Closing philosophical paragraph — needs major rewrite
The first sentence, good. Second sentence needs to establish that software development is simply codifying that solution using a programming language to specify the solution. That’s what implementation is. And agents now do the implementation just fine.
I’m also not going to argue that the honing-in on the solution step is the sole purview of developers. AI is very good at figuring out solutions to problems. It’s a great collaborator in that space. But its context, at least for now, is too limited. It generally cannot see as big a picture as we can and doesn’t necessarily have the experience and weird random assortment of knowledge a human does.

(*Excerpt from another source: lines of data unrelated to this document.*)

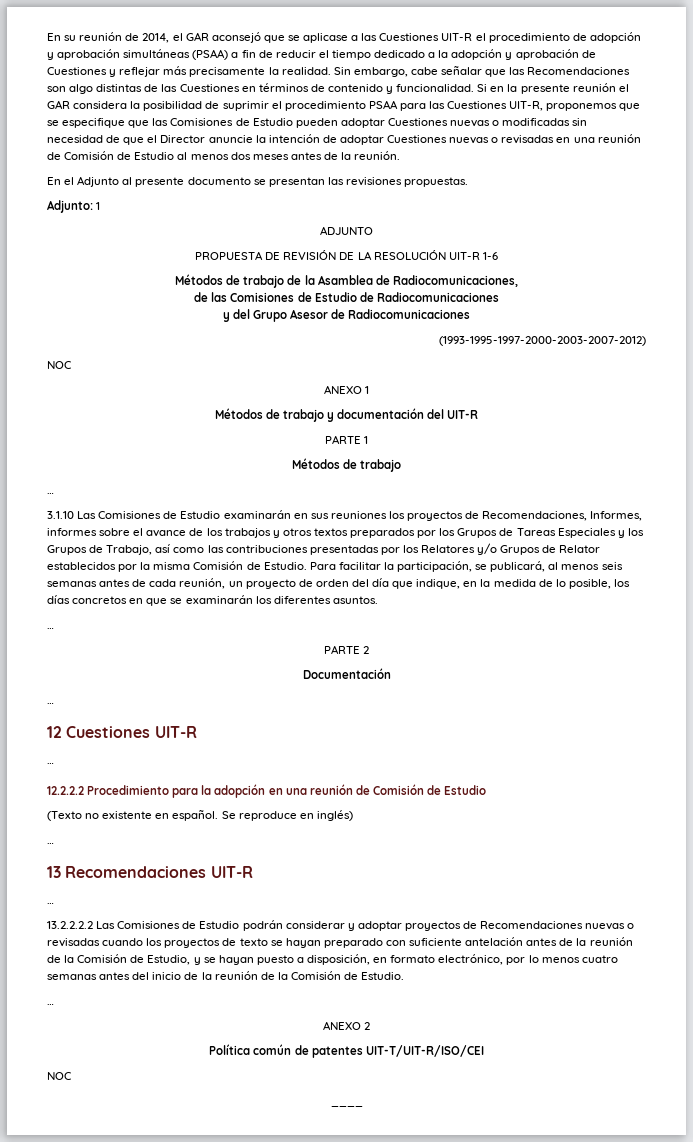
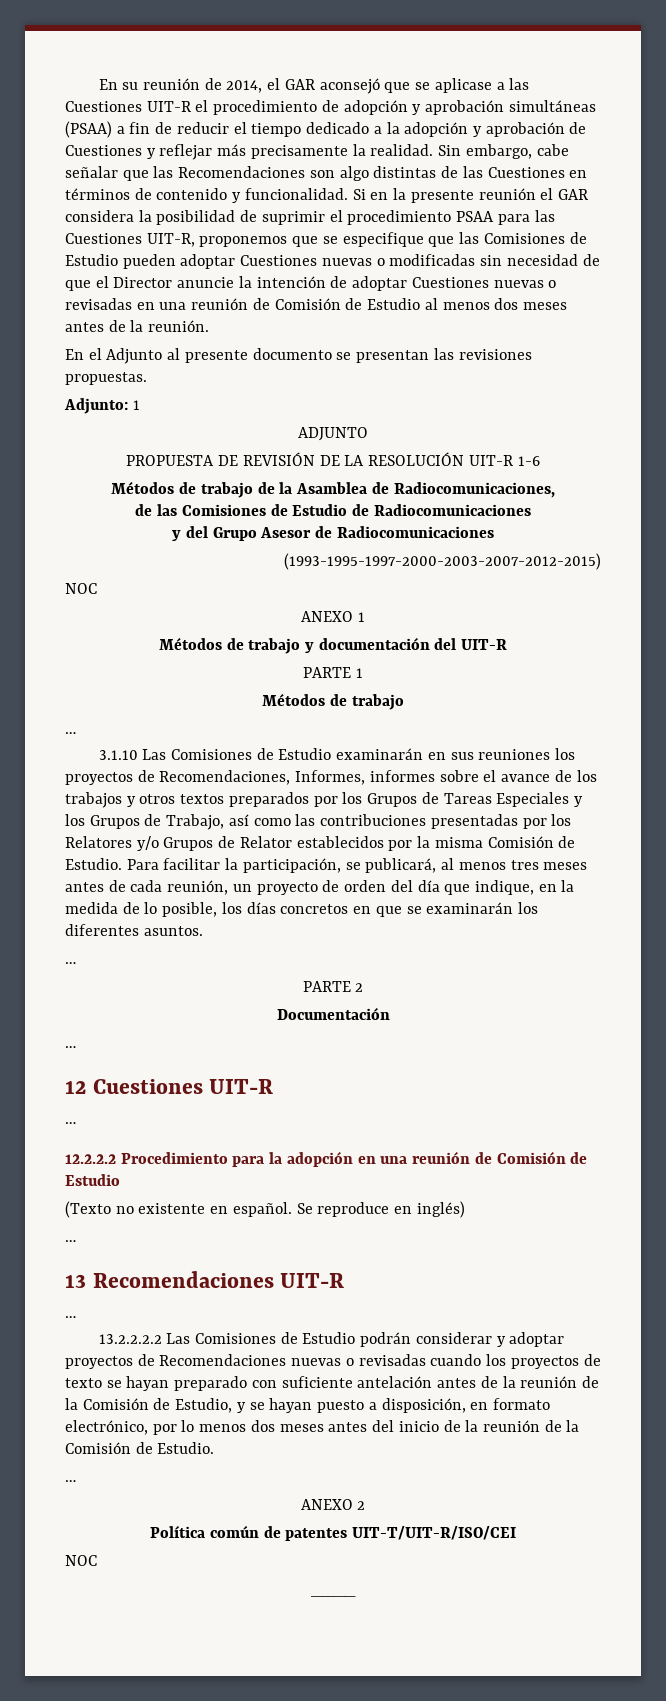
- (1993-1995-1997-2000-2003-2007-2012)
+ (1993-1995-1997-2000-2003-2007-2012-2015)
- Para facilitar la participación, se publicará, al menos seis semanas antes de cada reunión, un proyecto de orden del día que indique, en la medida de lo posible, los días concretos en que se examinarán los diferentes asuntos.
+ Para facilitar la participación, se publicará, al menos tres meses antes de cada reunión, un proyecto de orden del día que indique, en la medida de lo posible, los días concretos en que se examinarán los diferentes asuntos.
- 13.2.2.2.2 Las Comisiones de Estudio podrán considerar y adoptar proyectos de Recomendaciones nuevas o revisadas cuando los proyectos de texto se hayan preparado con suficiente antelación antes de la reunión de la Comisión de Estudio, y se hayan puesto a disposición, en formato electrónico, por lo menos cuatro semanas antes del inicio de la reunión de la Comisión de Estudio.
+ 13.2.2.2.2 Las Comisiones de Estudio podrán considerar y adoptar proyectos de Recomendaciones nuevas o revisadas cuando los proyectos de texto se hayan preparado con suficiente antelación antes de la reunión de la Comisión de Estudio, y se hayan puesto a disposición, en formato electrónico, por lo menos dos meses antes del inicio de la reunión de la Comisión de Estudio.

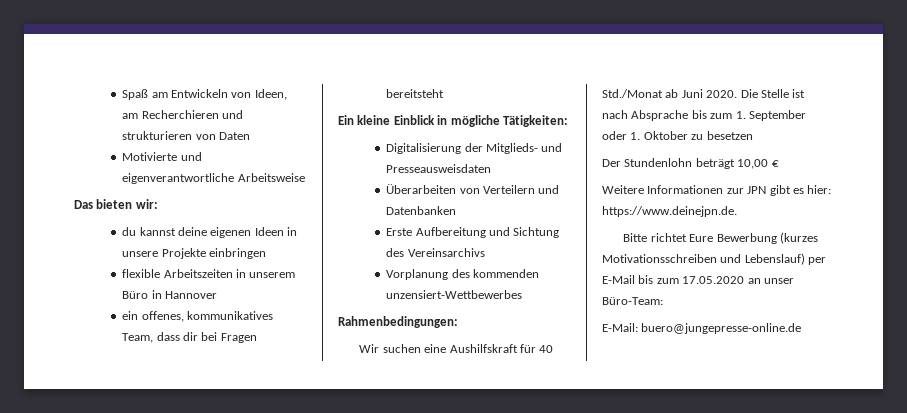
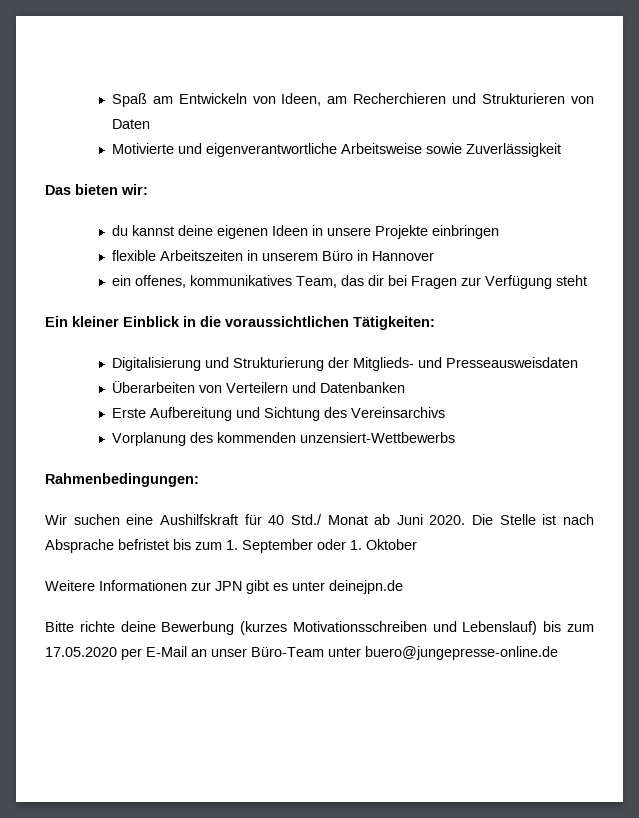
- Spaß am Entwickeln von Ideen, am Recherchieren und strukturieren von Daten
+ Spaß am Entwickeln von Ideen, am Recherchieren und Strukturieren von Daten
- Motivierte und eigenverantwortliche Arbeitsweise
+ Motivierte und eigenverantwortliche Arbeitsweise sowie Zuverlässigkeit
- ein offenes, kommunikatives Team, dass dir bei Fragen bereitsteht
+ ein offenes, kommunikatives Team, das dir bei Fragen zur Verfügung steht
- Ein kleine Einblick in mögliche Tätigkeiten:
+ Ein kleiner Einblick in die voraussichtlichen Tätigkeiten:
- Digitalisierung der Mitglieds- und Presseausweisdaten
+ Digitalisierung und Strukturierung der Mitglieds- und Presseausweisdaten
- Vorplanung des kommenden unzensiert-Wettbewerbes
+ Vorplanung des kommenden unzensiert-Wettbewerbs
- Wir suchen eine Aushilfskraft für 40 Std./Monat ab Juni 2020.
+ Wir suchen eine Aushilfskraft für 40 Std./ Monat ab Juni 2020.
- Die Stelle ist nach Absprache bis zum 1. September oder 1. Oktober zu besetzen
- Der Stundenlohn beträgt 10,00 €
+ Die Stelle ist nach Absprache befristet bis zum 1. September oder 1. Oktober
- Weitere Informationen zur JPN gibt es hier: https://www.deinejpn.de.
+ Weitere Informationen zur JPN gibt es unter deinejpn.de
- Bitte richtet Eure Bewerbung (kurzes Motivationsschreiben und Lebenslauf) per E-Mail bis zum 17.05.2020 an unser Büro-Team:
- E-Mail: buero@jungepresse-online.de
+ Bitte richte deine Bewerbung (kurzes Motivationsschreiben und Lebenslauf) bis zum 17.05.2020 per E-Mail an unser Büro-Team unter buero@jungepresse-online.de

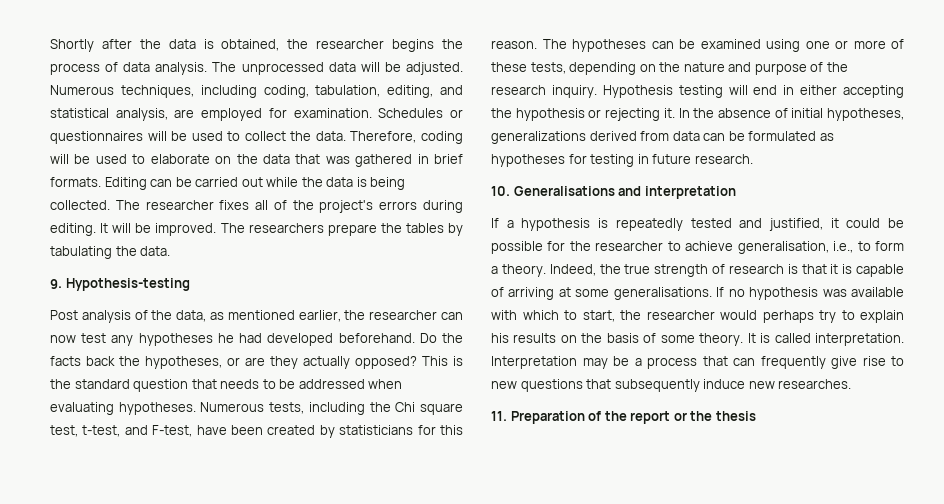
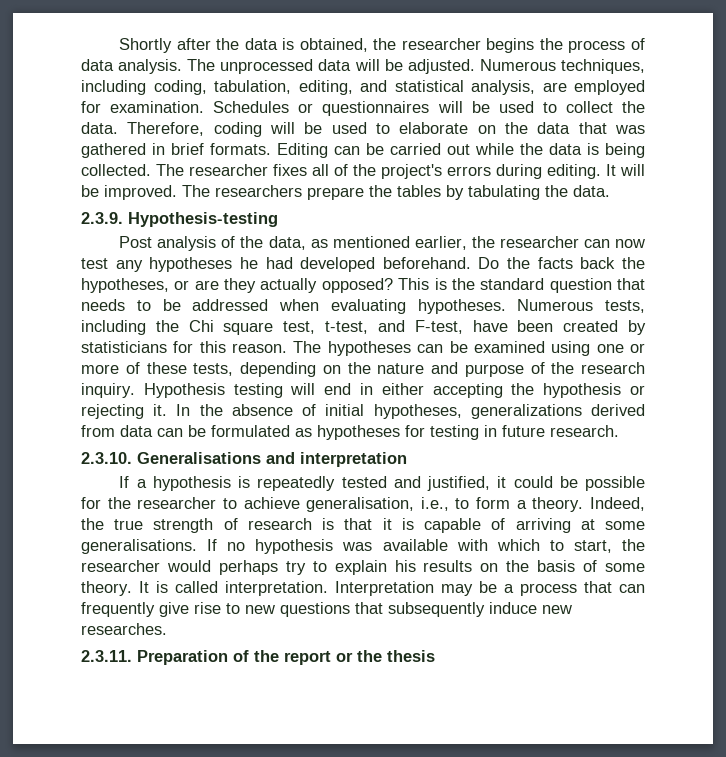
- 9. Hypothesis-testing
+ 2.3.9. Hypothesis-testing
- 10. Generalisations and interpretation
+ 2.3.10. Generalisations and interpretation
- 11. Preparation of the report or the thesis
+ 2.3.11. Preparation of the report or the thesis

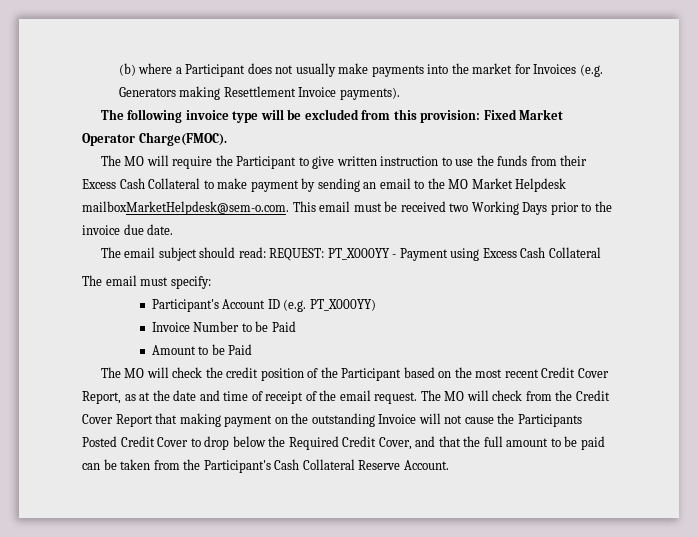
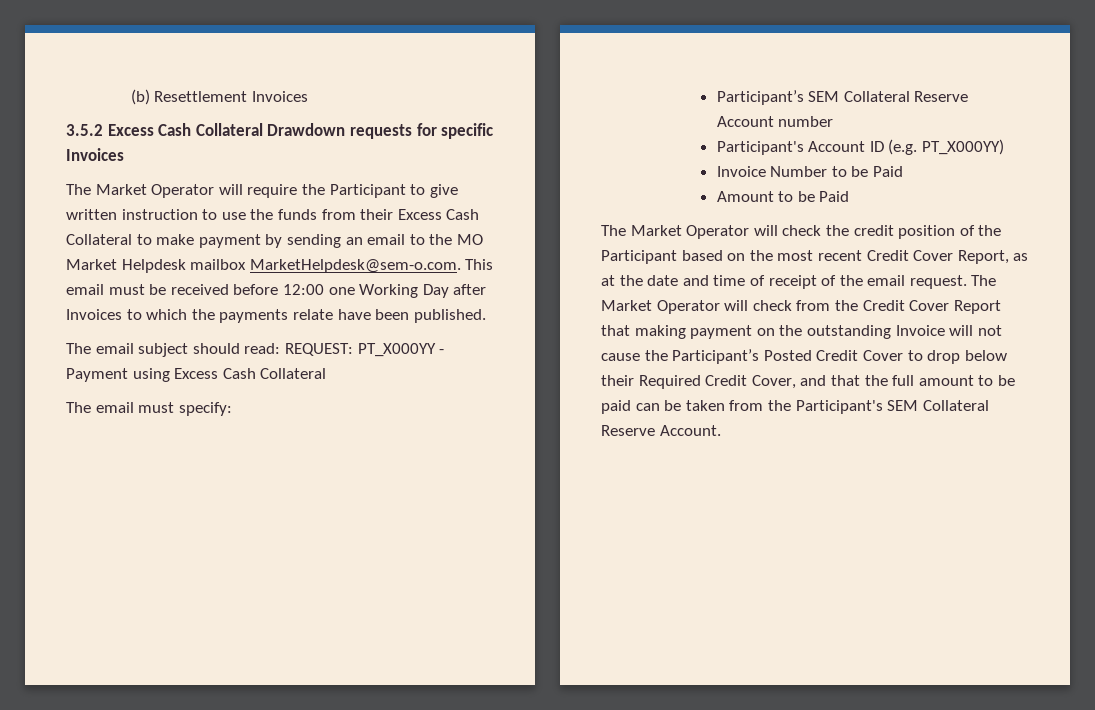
- (b) where a Participant does not usually make payments into the market for Invoices (e.g. Generators making Resettlement Invoice payments).
- The following invoice type will be excluded from this provision: Fixed Market Operator Charge(FMOC).
- The MO will require the Participant to give written instruction to use the funds from their Excess Cash Collateral to make payment by sending an email to the MO Market Helpdesk mailboxMarketHelpdesk@sem-o.com. This email must be received two Working Days prior to the invoice due date.
+ (b) Resettlement Invoices
+ 3.5.2 Excess Cash Collateral Drawdown requests for specific Invoices
+ The Market Operator will require the Participant to give written instruction to use the funds from their Excess Cash Collateral to make payment by sending an email to the MO Market Helpdesk mailbox MarketHelpdesk@sem-o.com. This email must be received before 12:00 one Working Day after Invoices to which the payments relate have been published.
+ Participant’s SEM Collateral Reserve Account number
- The MO will check the credit position of the Participant based on the most recent Credit Cover Report, as at the date and time of receipt of the email request.
+ The Market Operator will check the credit position of the Participant based on the most recent Credit Cover Report, as at the date and time of receipt of the email request.
- The MO will check from the Credit Cover Report that making payment on the outstanding Invoice will not cause the Participants Posted Credit Cover to drop below the Required Credit Cover, and that the full amount to be paid can be taken from the Participant's Cash Collateral Reserve Account.
+ The Market Operator will check from the Credit Cover Report that making payment on the outstanding Invoice will not cause the Participant’s Posted Credit Cover to drop below their Required Credit Cover, and that the full amount to be paid can be taken from the Participant's SEM Collateral Reserve Account.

It doesn’t seem to make cognitive leaps, it doesn’t seem to yet match our creativity, and this is all straying from the main topic, and maybe this paragraph doesn’t need to exist.
I wouldn’t argue that humans are better at solving problems than AI. Maybe we are. Maybe we still have that edge. That’s not the point. The point is neither AI nor humans have a decent tool for recording WHY they chose a particular solution, for recording what went into the decision-making that led to the solution. And that is extremely important information. If your assumptions were wrong at the time, or if your assumptions have changed over time, the decisions borne out from those assumptions and that information may very well change. If there were compelling reasons to avoid a problem years ago and you’ve forgotten them, you may end up making a mistake that you’d avoid in the past. Those are the important things, and there’s nothing keeping track of that to the level of fidelity and granularity that I think is key.
Bottom line — also kitchen-sink, woodshed
Your bottom line is as kitchen-sink and garbled as your intro. I do not like our dismount, so we’ll need to woodshed this one too. I especially don’t like the sentence “the agent’s experience of the tool matters more than yours does.” That’s not true. Your experience of the tool, when that agent is your collaborator using the tool for you — that’s what’s crucial. But I don’t even want to capture that right now. My brain’s starting to melt.